Le romancier peut donc faire de son texte ce qu'il veut et, s'il lui prend l'envie de sauter du pigeon à l'âne, il n'a qu'à sauter pour écrire sur l'Âne républicain et même tenter de pousser plus loin, vers le Tea Party. Il avouera, en fin de compte, son fantasme amoureux pour la belle Sarah Palin. Puis, il dira combien il a été déçu en apprenant que celle-ci prenait plaisir à tirer sur tout ce qui bouge et inversement. En réalité, il ne sait rien du "inversement", il n'a rien appris à ce sujet-là.
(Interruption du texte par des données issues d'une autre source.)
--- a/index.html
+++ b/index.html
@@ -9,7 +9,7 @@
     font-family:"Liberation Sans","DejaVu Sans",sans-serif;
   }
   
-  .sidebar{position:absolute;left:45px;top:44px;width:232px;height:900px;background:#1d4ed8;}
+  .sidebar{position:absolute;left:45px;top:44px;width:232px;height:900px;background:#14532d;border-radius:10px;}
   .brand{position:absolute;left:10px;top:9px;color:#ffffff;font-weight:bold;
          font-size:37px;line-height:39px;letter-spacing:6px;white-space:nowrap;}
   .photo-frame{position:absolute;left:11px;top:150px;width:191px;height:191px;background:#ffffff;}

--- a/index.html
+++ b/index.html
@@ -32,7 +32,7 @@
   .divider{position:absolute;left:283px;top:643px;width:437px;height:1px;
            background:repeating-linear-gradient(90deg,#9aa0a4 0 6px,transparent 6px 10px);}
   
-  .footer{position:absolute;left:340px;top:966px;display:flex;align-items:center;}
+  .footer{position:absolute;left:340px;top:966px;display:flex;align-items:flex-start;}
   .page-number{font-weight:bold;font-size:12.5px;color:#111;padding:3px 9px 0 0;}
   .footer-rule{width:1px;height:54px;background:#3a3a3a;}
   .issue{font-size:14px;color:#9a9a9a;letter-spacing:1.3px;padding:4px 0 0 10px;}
Mais, il insinue que Sarah est une salope parce qu'il ne supporte pas l'idée qu'elle puisse chasser. Aussi, il veut venger symboliquement les animaux qu'elle a abattus sans pitié, juste pour montrer sa détermination à tenir fermement, sans états d'âme, sa carabine, ainsi que le manche du pouvoir.
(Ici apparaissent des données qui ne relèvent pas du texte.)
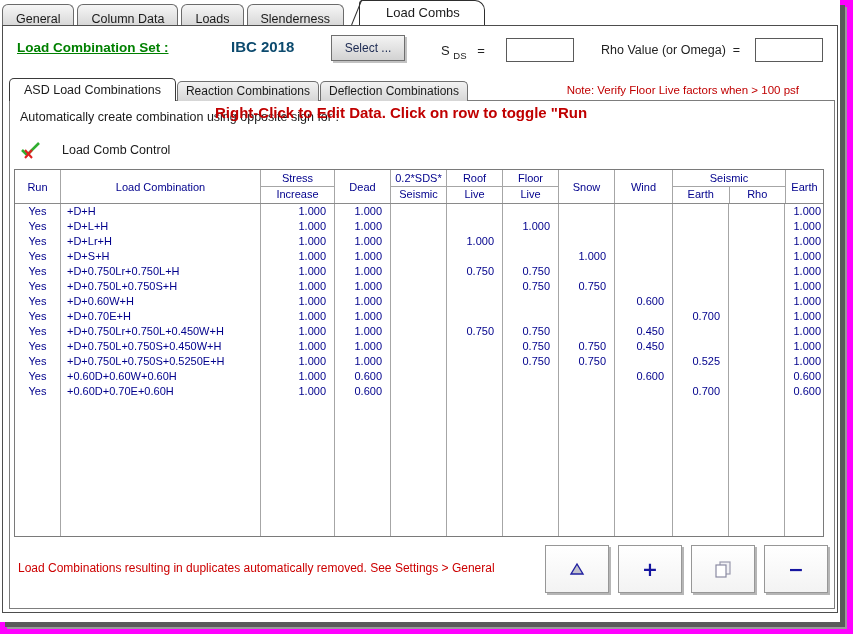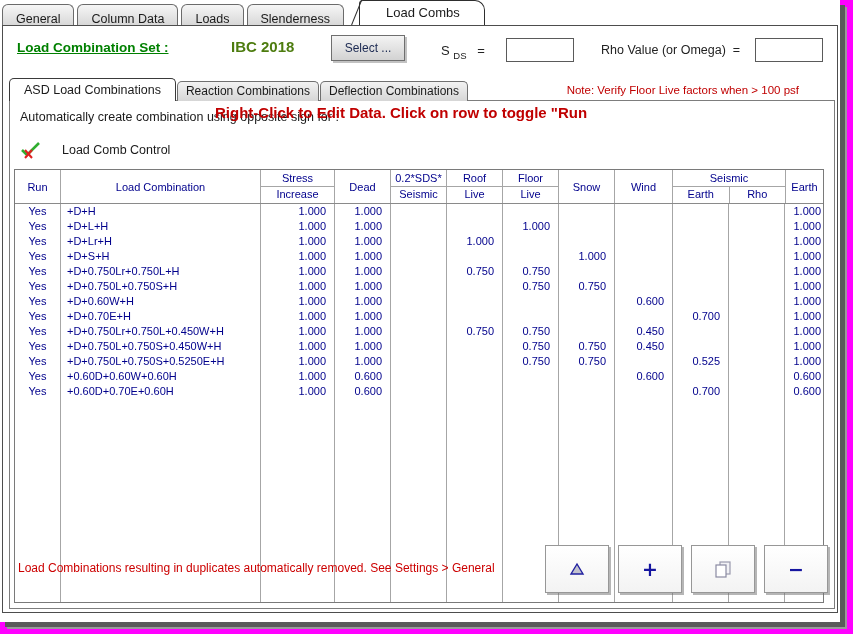--- a/index.html
+++ b/index.html
@@ -23,7 +23,7 @@
   .page { position:absolute; left:2px; top:25px; width:836px; height:588px; background:#fff; border:1px solid #4d4d4d; }
 
   .set-label { position:absolute; left:14px; top:14px; font-size:13.5px; font-weight:bold; color:#008000; text-decoration:underline; }
-  .set-value { position:absolute; left:228px; top:12px; font-size:15px; font-weight:bold; color:#4d7c0f; }
+  .set-value { position:absolute; left:228px; top:12px; font-size:15px; font-weight:bold; color:#0c4a6e; }
   .select-btn { position:absolute; left:328px; top:9px; width:74px; height:26px; font-family:"Liberation Sans",sans-serif;
                 font-size:12px; color:#1c2a52; background:linear-gradient(#f4f4f4,#d2d2d2); border:1px solid #6f6f6f;
                 box-shadow:2px 2px 0 rgba(120,120,120,.45); cursor:pointer; }

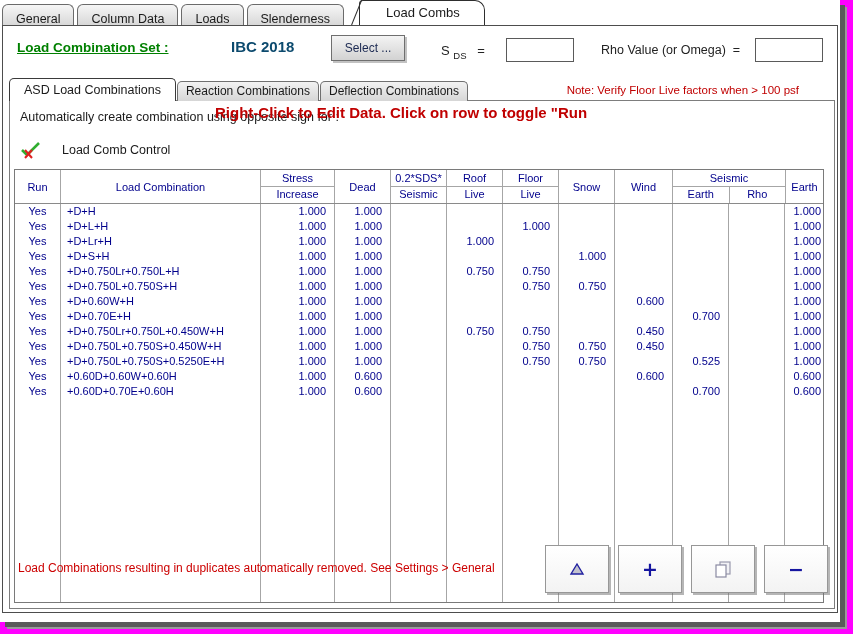--- a/index.html
+++ b/index.html
@@ -54,7 +54,7 @@
   .ctrl-hint { position:absolute; left:205px; top:3px; font-size:15px; font-weight:bold; color:#c00000; white-space:nowrap; }
 
   
-  .tbl { position:absolute; left:4px; top:68px; width:810px; height:434px; border:1px solid #7a7a7a;
+  .tbl { position:absolute; left:4px; top:68px; width:810px; height:368px; border:1px solid #7a7a7a;
          display:flex; flex-direction:column; color:#00008c; }
   .thead { display:flex; height:34px; border-bottom:1px solid #8a8a8a; font-size:11px; }
   .hc { border-right:1px solid #a6a6a6; display:flex; align-items:center; justify-content:center; text-align:center; overflow:hidden; }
Et, lui, l'écrivain, se sentira alors libre d'écrire ce qui lui plaît au sujet de la belle Sarah, de ternir la réputation de cette femelle s'il en envie, ce qui lui donnera un air d'écrivain rebelle, en lute contre l'oppression exercée sur les intellectuels, en particulier, par les puissants de ce monde. Posture, qui dans le pays où il vit et publie, lui fera gagner pas mal de lecteurs et le mettra sur la voie royale qui conduit aux plateaux de télévision. Il crachera bientôt et en direct dans le thé, sous le regard médusé de ses fans.
La phrase, qui mentionne, un peu plus haut, la réputation de Sarah, me permet, dans un même mouvement, de jouer au macho, forcément misogyne : manière d'égarer le lecteur sur la personnalité de l'auteur — posture stupide qui peut lui coûter cher. Lecteur qui, de toute façon, ne sera pas égaré du tout, puisqu'il aura fui, dès la fin de la troisième phrase, vers une activité bien moins pénible que celle qui aurait consisté à lire ce texte de bout en bout. On peut le comprendre.
C'est pourtant dommage, parce que j'étais parti pour lui raconter l'histoire de cet Allemand de l'Est, qui, n'ayant jamais vu une olive de sa vie, s'est brisé les dents sur une pizza de l'Ouest, au lendemain de la chute du mur de Berlin. Car, tout en rédigeant les phrases qui précèdent, j'avais trouvé ce thème, un sujet vraiment intéressant à développer.
Mais, ce n'est pas grave : j'en parlerai une prochaine fois, dans un prochain texte. C'est promis !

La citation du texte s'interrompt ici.